Purveyor of Bollocks to the Crowned Heads of Europe
Friday, 23 June 2017
I just poked my head round the door to see if I had upset anyone last night before I went to bed. I don't remember much about the very end of last night, possibly because I had been celebrating the drop in temperature. A hangover in that heat would have been unthinkable.
We once went to Southern Turkey, where it was about 100 in the shade. A friend of mine had been in the same place the week before when it was even hotter. He took an egg from the hotel and went out into the street with it. He cracked it open and poured it onto the pavement. It fried.
I spent the whole two weeks drinking pints of hot water during the day, and in the evening I drank a maximum of one small bottle of weak beer, washed down with pints of - this time - cold water.
Our fellow Brits began drinking alcohol before breakfast and wandered around town shouting, swearing and generally causing acute embarrassment to us until about 3.00am the following morning. They turned a lobster red in the sun.
In our hotel, a few days before we arrived, a British husband and wife were celebrating their honeymoon. The marriage ended even sooner than they had expected, because he tried to drown his new bride in the swimming pool.
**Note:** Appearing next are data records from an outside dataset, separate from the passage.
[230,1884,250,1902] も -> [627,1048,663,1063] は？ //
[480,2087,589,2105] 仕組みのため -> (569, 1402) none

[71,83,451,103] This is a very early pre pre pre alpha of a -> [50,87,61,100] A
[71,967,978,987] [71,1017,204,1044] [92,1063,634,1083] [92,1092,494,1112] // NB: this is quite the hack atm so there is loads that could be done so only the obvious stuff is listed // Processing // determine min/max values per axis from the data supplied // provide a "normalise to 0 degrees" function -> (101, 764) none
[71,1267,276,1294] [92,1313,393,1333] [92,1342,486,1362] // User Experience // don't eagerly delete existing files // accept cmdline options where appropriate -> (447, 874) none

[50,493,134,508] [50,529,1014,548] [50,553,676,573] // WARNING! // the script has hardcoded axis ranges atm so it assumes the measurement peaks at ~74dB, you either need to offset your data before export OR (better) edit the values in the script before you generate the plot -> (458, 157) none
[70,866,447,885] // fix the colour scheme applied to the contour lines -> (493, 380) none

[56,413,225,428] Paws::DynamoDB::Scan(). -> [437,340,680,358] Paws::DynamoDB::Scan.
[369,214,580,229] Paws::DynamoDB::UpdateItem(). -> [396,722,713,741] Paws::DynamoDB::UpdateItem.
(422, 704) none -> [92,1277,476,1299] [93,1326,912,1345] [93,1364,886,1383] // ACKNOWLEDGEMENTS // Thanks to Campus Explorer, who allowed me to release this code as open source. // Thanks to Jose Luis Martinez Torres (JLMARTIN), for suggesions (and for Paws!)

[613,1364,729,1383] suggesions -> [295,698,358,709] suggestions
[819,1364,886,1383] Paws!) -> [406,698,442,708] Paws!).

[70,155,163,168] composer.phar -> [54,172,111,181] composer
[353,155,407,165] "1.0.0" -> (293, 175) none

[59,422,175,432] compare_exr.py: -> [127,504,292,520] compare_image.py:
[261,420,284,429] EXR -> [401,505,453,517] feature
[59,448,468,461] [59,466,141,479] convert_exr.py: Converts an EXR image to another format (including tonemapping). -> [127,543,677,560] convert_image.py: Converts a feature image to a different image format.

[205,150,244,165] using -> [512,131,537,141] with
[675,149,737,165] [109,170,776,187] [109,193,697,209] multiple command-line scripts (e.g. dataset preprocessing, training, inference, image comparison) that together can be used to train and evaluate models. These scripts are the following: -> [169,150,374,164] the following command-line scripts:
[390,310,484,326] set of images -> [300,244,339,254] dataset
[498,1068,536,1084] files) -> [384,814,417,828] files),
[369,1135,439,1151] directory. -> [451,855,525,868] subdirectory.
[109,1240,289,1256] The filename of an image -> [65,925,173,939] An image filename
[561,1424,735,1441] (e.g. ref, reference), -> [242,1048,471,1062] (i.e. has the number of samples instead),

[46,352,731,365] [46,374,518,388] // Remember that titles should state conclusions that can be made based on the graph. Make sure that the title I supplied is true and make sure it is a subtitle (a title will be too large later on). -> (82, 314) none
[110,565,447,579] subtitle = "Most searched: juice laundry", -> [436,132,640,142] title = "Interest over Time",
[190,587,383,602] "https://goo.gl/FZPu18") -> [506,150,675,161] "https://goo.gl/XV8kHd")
The Turkish waiters had to drag her out of the water before he succeeded. She went back home to her mother and he was in prison awaiting his sentence by the time we got there.
The travel agent was a young friend of ours and she tried to warn us what sort of a place Bodrum was by saying, "A lot of young people go there", but the warning was too obscure for us. I think her commission was worth more to her than our holiday was to us.